Ortega and Murillo release and display political prisoners in a whitewash operation before the United States

The co-presidents of Nicaragua, Daniel Ortega and Rosario Murillo, resorted this Tuesday to an old cover-up tactic: freeing and exposing political prisoners who were in a condition of forced disappearance. The move comes on the eve of a crucial decision for the Sandinista regime: Donald Trump’s administration will have to decide whether to expel the Central American country from the DR-Cafta free trade agreement or impose 100% tariffs on it, due to systematic human rights violations in the Central American country that are “a burden on American trade” – according to an investigation by the Office of the Trade Representative in Washington.

Throughout the morning, the Sandinista propaganda media showed the communicator Fabiola Tercero, one year and four months after her detention, her house searched and disappeared from public radar. “Another lie falls on the traitors”, headlined the official media, in an attempt to discredit all the rumors demanding to know the whereabouts of the communicator.

In a tactic previously used by the co-presidential regime and classified by human rights organizations as “forced confessions,” Tercero said, encouraged by pro-government journalists, that “in recent years she has been at home with her mother, in the William Díaz neighborhood, District II of Managua.” Four days earlier, the regime had also quietly released five other political prisoners, including journalist Leo Cárcamo.

In the previous months, the US Embassy in Managua had campaigned on behalf of Tercero and Cárcamo. They demanded that the Managua regime provide evidence of the communicators’ lives and reveal their whereabouts. Therefore, political analysts consulted by EL PAÍS interpret the release and exhibition of these people as an attempt by the two-headed presidency to once again use political prisoners as bargaining chips for its interests. On November 19, the Office of the United States Trade Representative (USTR) will conclude a public consultation phase of its investigation that will conclude that the regime’s “policies, acts, and practices are “unreasonable and constitute a burden or restriction” on North American trade, according to the resolution issued under Section 301 of the Trade Act of 1974.

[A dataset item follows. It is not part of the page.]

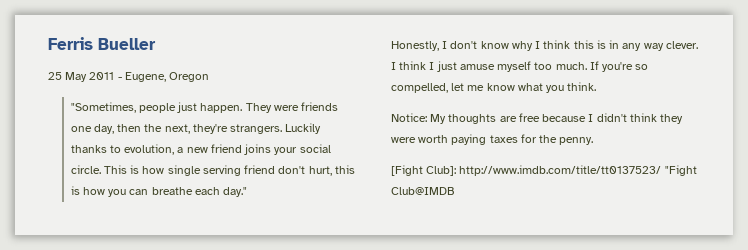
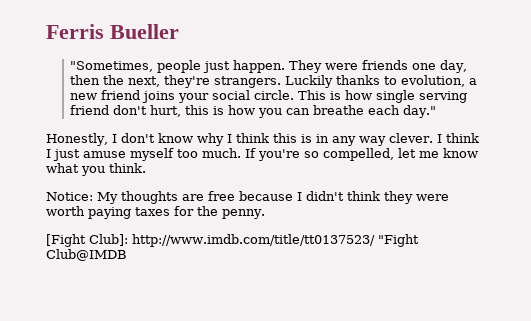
[48,72,210,82] // 25 May 2011 - Eugene, Oregon -> (179, 31) none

What the USTR will put on the Oval Office table will be options that will represent a lethal blow to the economy of Nicaragua, whose main trading partner is Washington: expulsion from DR-Cafta, the capital trade agreement for Nicaragua, and the imposition of 100% tariffs. A measure that has always been feared in Managua, especially by North American entrepreneurs in the textile, tobacco and coffee sectors with interests in the Central American country, and who have exerted strong pressure in the US capital so that they do not receive such a deadly blow, despite the serious violations of human rights.

“And that’s when political prisoners become bargaining chips again,” Salvador Lucio Marenco, human rights lawyer for the Nicaragua Never Again Collective, tells EL PAÍS. “In addition to the deliberation on the free trade agreement, there is another important fact: for the first time in a long time the dictatorship showed its face to the international community in the Third Commission of the United Nations, when the Panel of Experts presented its report on crimes against humanity. In that session, the deputy ambassador of Nicaragua “expressed the regime’s concern regarding sanctions and economic measures.”

Will the United States fall again?

It is not the first time that the Ortega-Murillos have released political prisoners to obtain pressure or concessions from the international community. In this sense, former opposition representative Eliseo Núñez believes that these latest premature releases are an attempt to open a negotiation – or strengthen one if there already is one – to avoid the expulsion of DR-Cafta and tariffs.

But the adversary deprived of his nationality warns that it could also be a Sandinista trick “to gain time” in consolidating the relationship with China, after the creation of Special Zones that are costly for Asian interests. “To allow Chinese companies to export to the United States under the aegis of CAFTA, avoiding sanctions and tariffs,” analyzes Núñez. “As I have already told you, keeping Nicaragua in CAFTA would be a mistake.”

Juan Carlos Gutiérrez, a researcher and also denationalized, instead aims to warn the United States: the maneuver to free political prisoners is an old tactic that does not produce any fundamental change, he insists. When the Ortega-Murillos realize their profits, they return to entrench themselves in repression. “What they are doing is administering the terror that they have already sown in an important part of the population, because these releases fulfill three objectives at once,” he emphasizes. And he begins to list: “Reduce the political cost of keeping hundreds of people unjustly imprisoned, reduce the economic expense of keeping them in prison and transfer the psychological and material burden onto their families. They release people who are afraid, as in the case of Fabiola Tercero; without being able to communicate, without work and under constant surveillance.”

For now the last political prisoners don’t want to talk to anyone, much less their family members, and every day they have to go to a police station to sign an attendance certificate. In the meantime, the economic future of Nicaragua, over 55% of whose trade goes to the United States, will be in the hands of President Trump, with the mediation of Secretary of State Marco Rubio.